* **Assignment**
With pictures left out, set down exactly the lines from the line containing "font-weight: normal ->" through the last line of the data.

* **Source information**

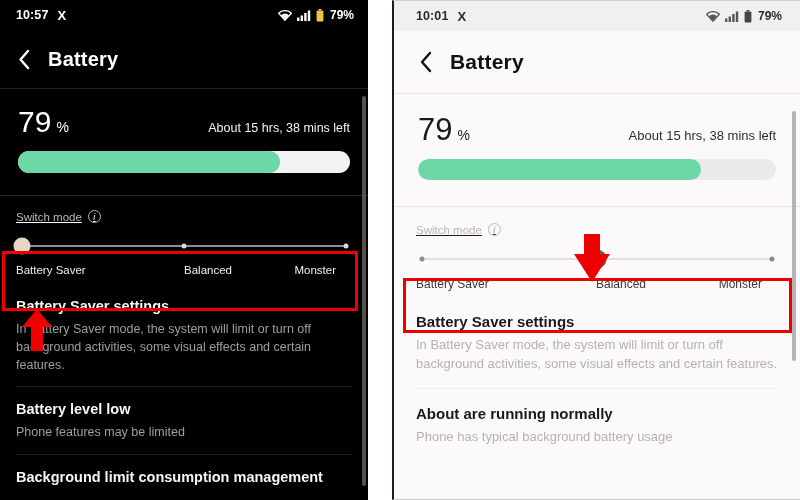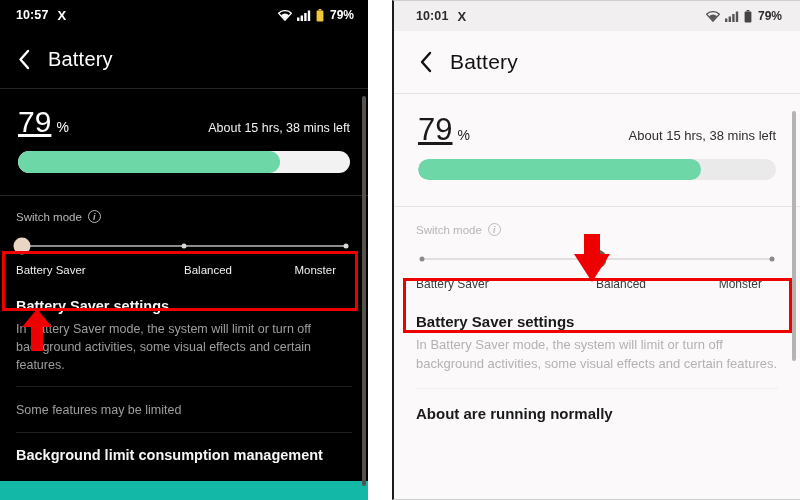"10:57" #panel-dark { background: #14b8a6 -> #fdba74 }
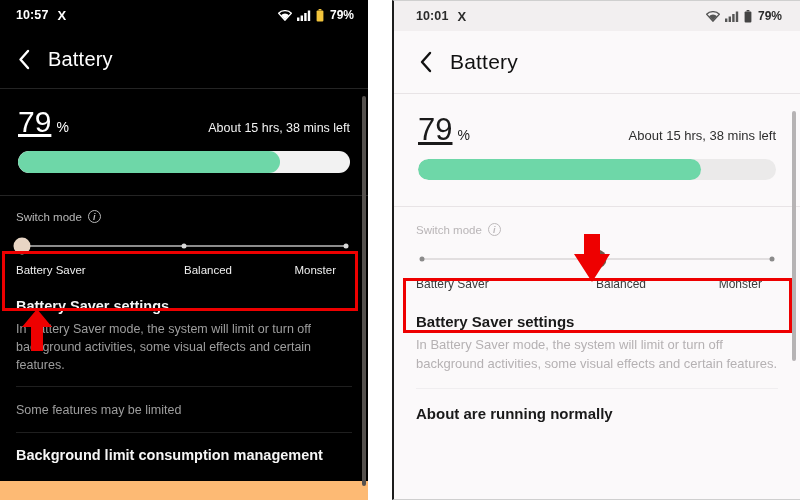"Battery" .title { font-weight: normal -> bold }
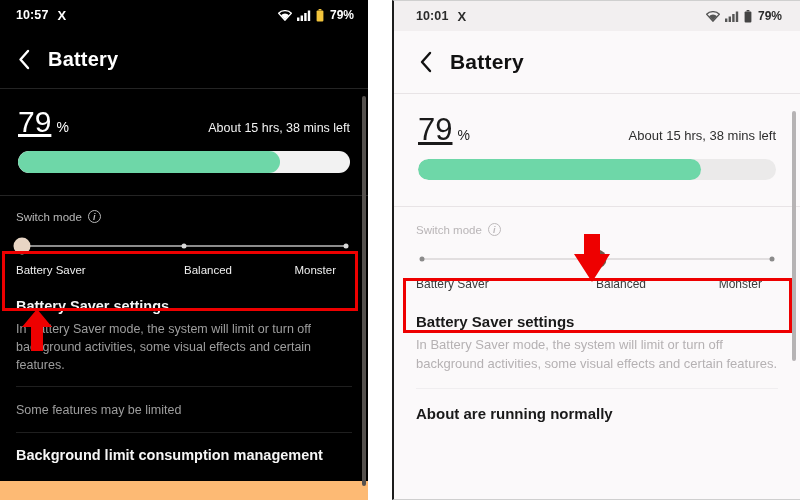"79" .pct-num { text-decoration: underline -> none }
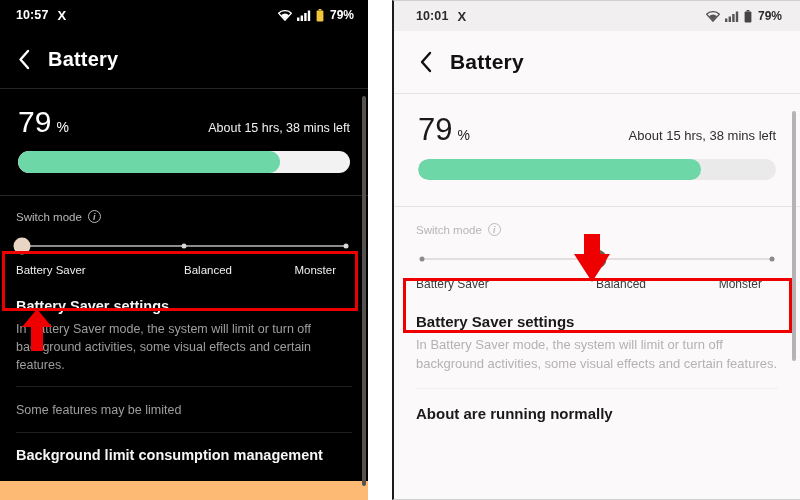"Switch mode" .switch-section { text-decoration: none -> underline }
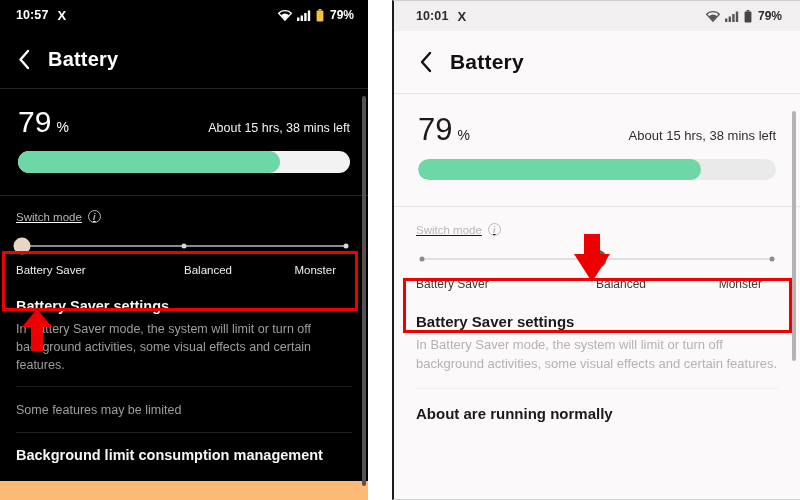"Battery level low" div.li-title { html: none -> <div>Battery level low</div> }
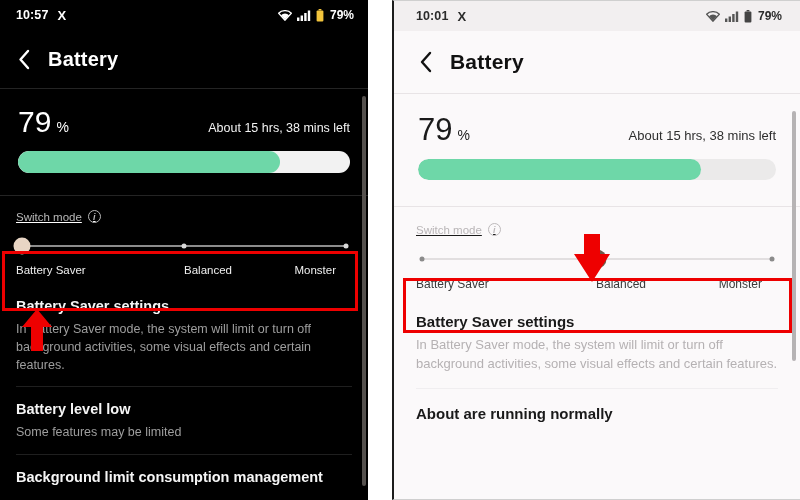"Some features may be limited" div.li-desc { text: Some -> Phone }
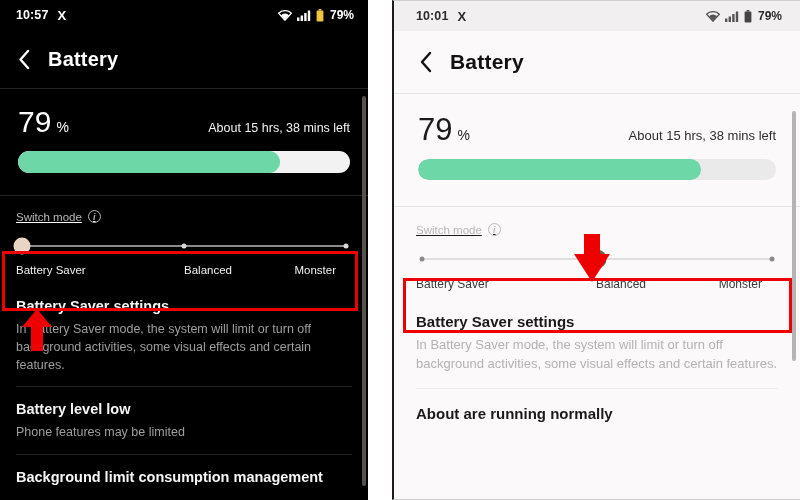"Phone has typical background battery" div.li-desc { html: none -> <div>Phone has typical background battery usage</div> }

* **Task result**
"Battery" .title { font-weight: normal -> bold }
"79" .pct-num { text-decoration: underline -> none }
"Switch mode" .switch-section { text-decoration: none -> underline }
"Battery level low" div.li-title { html: none -> <div>Battery level low</div> }
"Some features may be limited" div.li-desc { text: Some -> Phone }
"Phone has typical background battery" div.li-desc { html: none -> <div>Phone has typical background battery usage</div> }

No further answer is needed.